The campus is located in the rapidly developing area of Viikki in Helsinki, about 10 km from the city center. It is closely associated with the Helsinki Business Park. The nearby arboretum, nature conservation area of Vanhankaupunginlahti and the experimental farm form a rare haven of countryside and wildlife at the heart of the capital city area.

At the center of the campus lies the Viikki Info Center, which is unique in Finland, as it hosts both the local municipal public library and a scientific library serving the Viikki Campus.

==History==
Source:

Viikki area was a relatively wealthy agricultural village already in the Middle Ages. In conjunction of the founding of the City of Helsinki in 1555, the village of Viikki was formed as a crown storage manor (ladugård) responsible for supplying the Vantaankoski Crown Manor, a local administrative center, with crops and fodder. While the crown manor at Vantaankoski was destroyed already in 1571 by Russians, the Viikki storage manor remained in state ownership. Subsequently it served a residence of different officers and the provincial governors.
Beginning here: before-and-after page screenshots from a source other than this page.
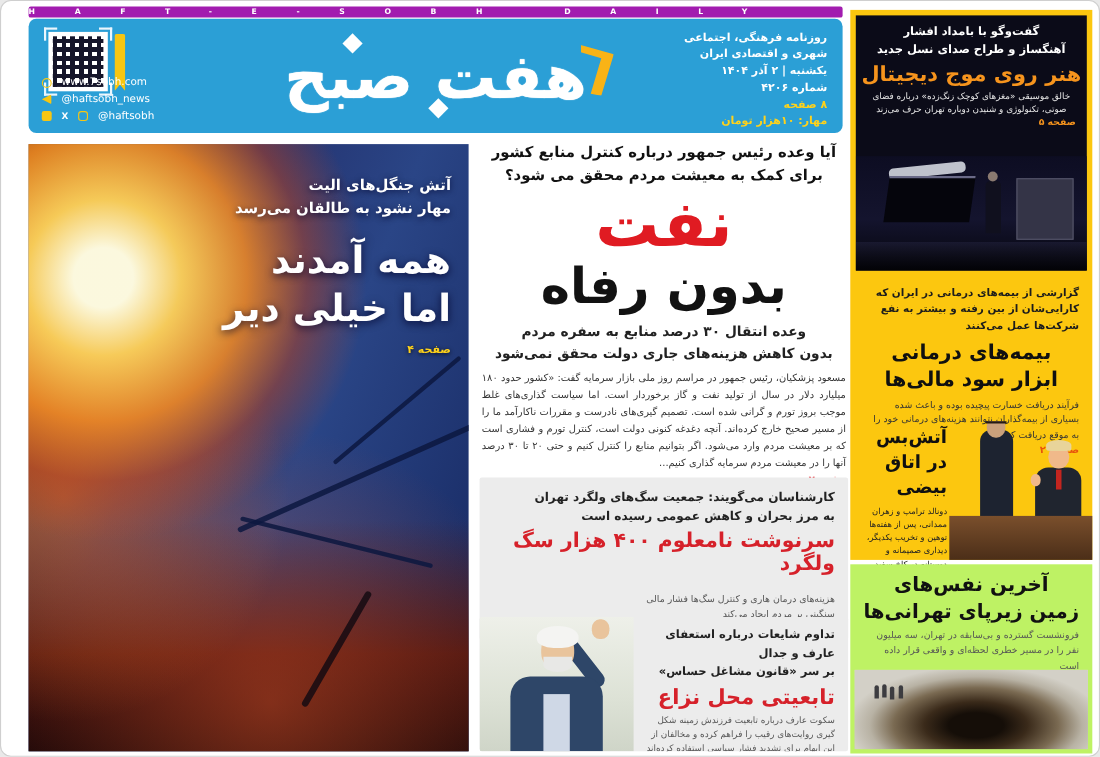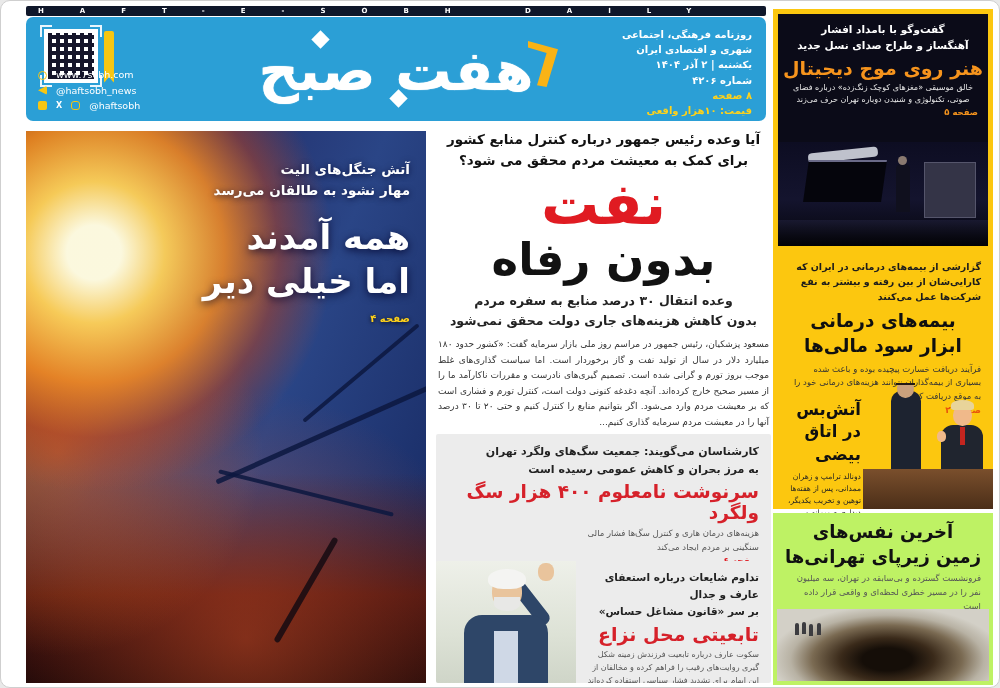"HAFT-E-SOBH DAILY" #top-letters { background: #0f172a -> #a21caf; padding-left: 12px -> 0 }
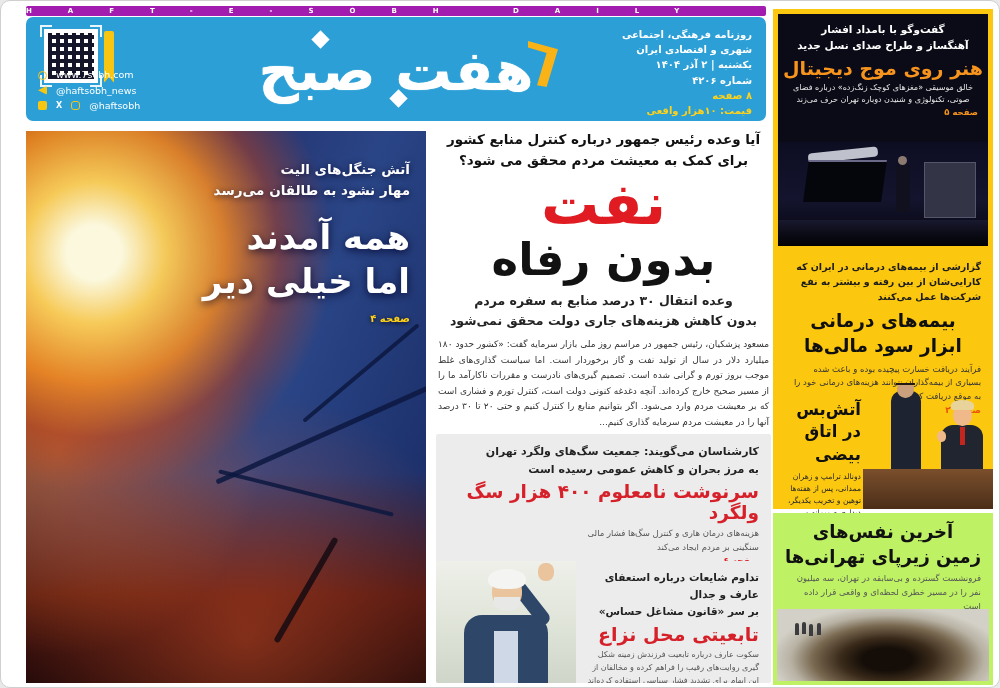"قیمت: ۱۰هزار واقعی" div.yellow { text: قیمت: ۱۰هزار واقعی -> مهار: ۱۰هزار تومان }
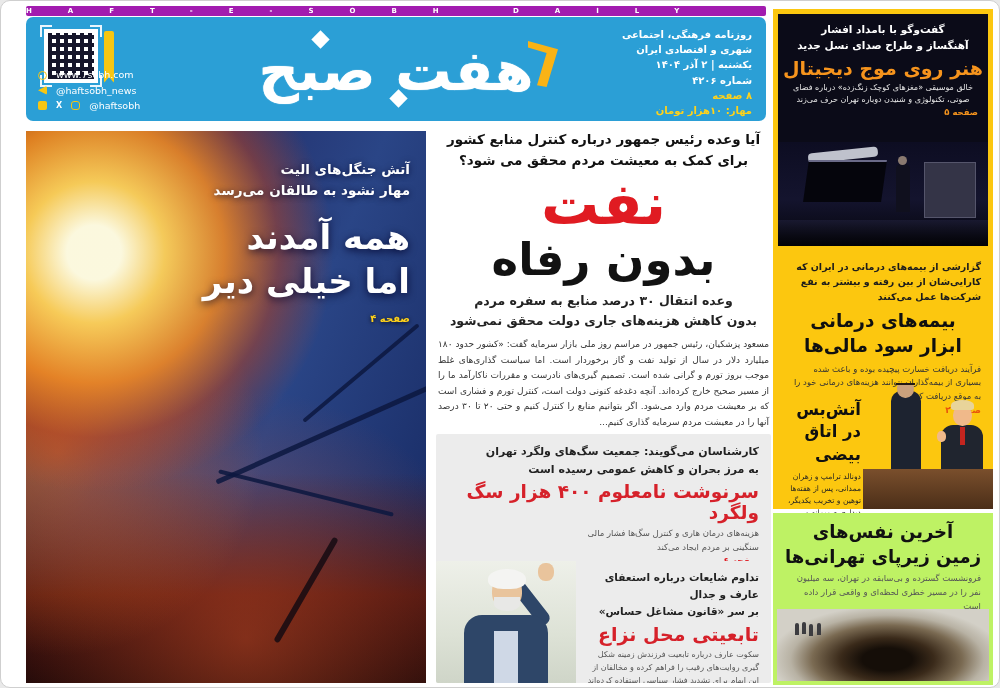"آتش‌بس" #ceasefire-text { margin-top: 12px -> none }
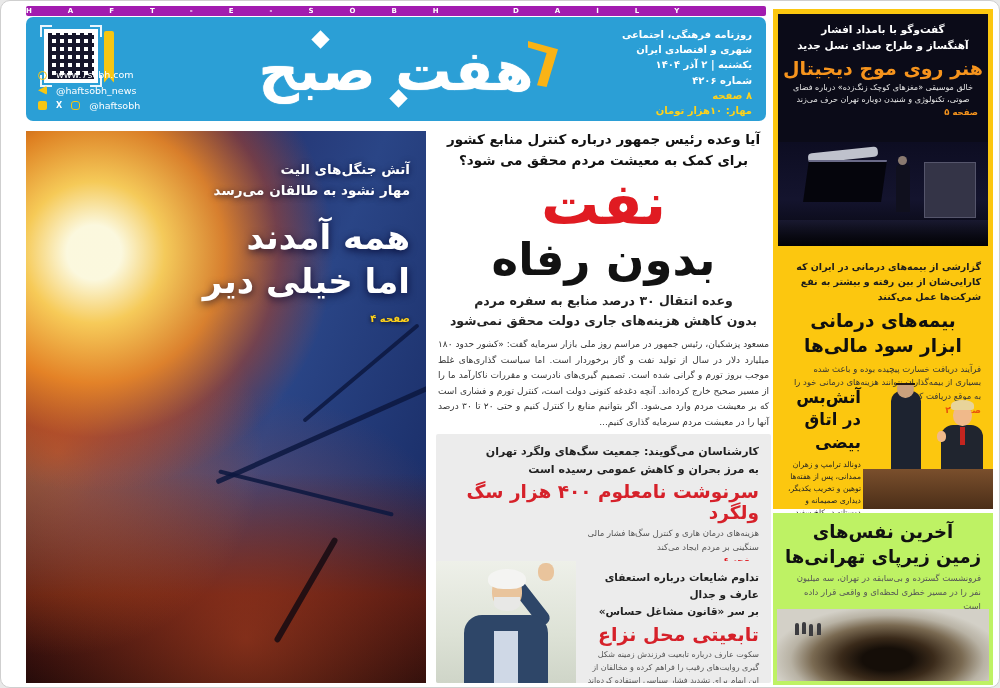"هزینه‌های درمان هاری و کنترل" #dogs-box .sub { margin-top: 4px -> 16px }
The manor was allocated in 1931 to the University of Helsinki for use as an experimental and teaching farm. However, the University took the area in to its actual use only in 1946, after the Second World War. At this time, the area was clearly countryside outside the city. In 1960s, the Departments of Agriculture, Food Sciences, Domestic Sciences and Environmental Sciences received new buildings in the area, and student dormitories were also built for the students of the Faculty of Agriculture and Forestry.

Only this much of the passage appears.